After finishing this process for all 102 csv files, I output all these 1-hour sustained windspeeds data into a new csv file named One_Hour_Windspeed_Data_Output.csv, with the rows being each of the 102 tropical cyclones and each column being each of the 32 windspeed stations. I also count the number of times each wind direction occur for each tropical cyclone, then output the wind directions count data into another new csv file named Wind_Direction_Data_Output.csv, with the rows again being each of the 102 tropical cyclones and each column being each of the 16 wind directions.

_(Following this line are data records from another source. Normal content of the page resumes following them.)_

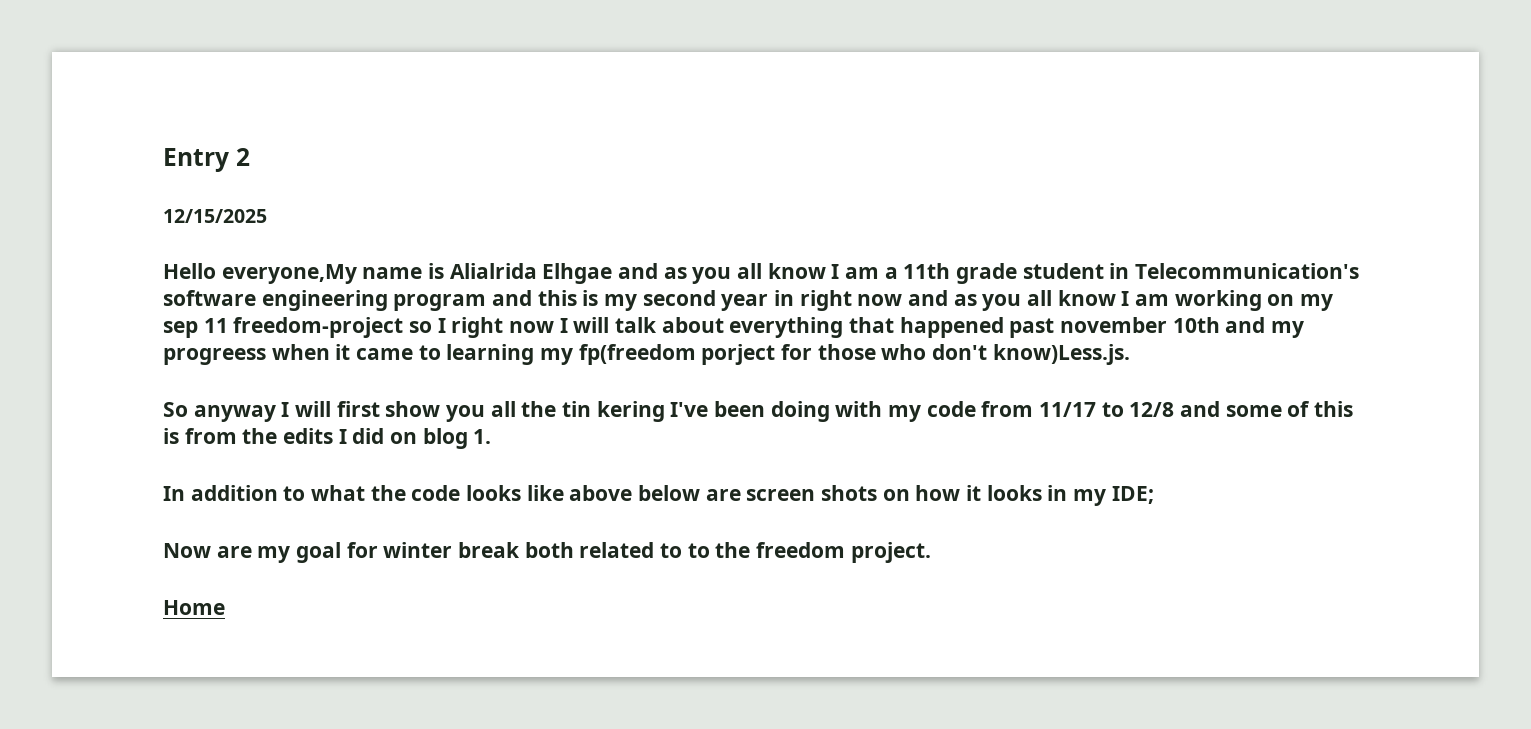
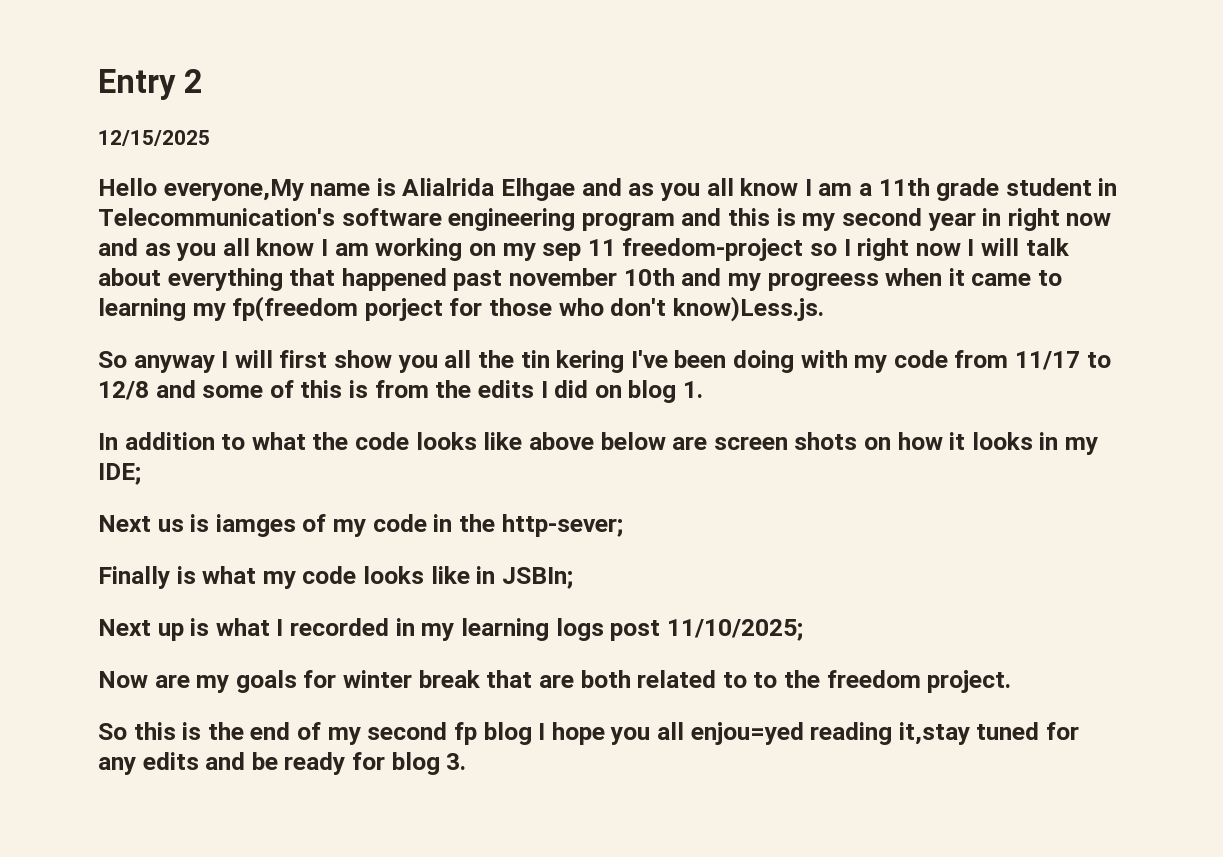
+ Next us is iamges of my code in the http-sever;
+ Finally is what my code looks like in JSBIn;
+ Next up is what I recorded in my learning logs post 11/10/2025;
- Now are my goal for winter break both related to to the freedom project.
+ Now are my goals for winter break that are both related to to the freedom project.
- Home
+ So this is the end of my second fp blog I hope you all enjou=yed reading it,stay tuned for any edits and be ready for blog 3.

Data Cleaning Process Part 2:
The second part of the data cleaning process is converting the 1-hour sustained windspeeds data into 10-minute sustained windspeeds data. Even though most of the available data are expressed in 1-hour sustained windspeeds, which means finding the average windspeed over a 1 hour time period, but Hong Kong Observatory actually use 10-minute sustained windspeeds, which means finding the average windspeed over a 10 minute time period, for issuing tropical cyclone signal purposes. Therefore, I have to convert these 1-hour sustained windspeeds data into 10-minute sustained windspeeds data, outputting the 10-minute sustained windspeeds data into a new csv file. This part of the data cleaning process is done in the Jupyter file named Ten_Min_Windspeed_Data.ipynb.



In [None]:
import numpy
import random
from matplotlib import pyplot
from matplotlib import colors
import matplotlib.dates as mdates
import matplotlib.ticker as mticker
import datetime
import cartopy.crs
from cartopy.mpl.gridliner import LONGITUDE_FORMATTER, LATITUDE_FORMATTER
from PIL import Image, ImageDraw
import pandas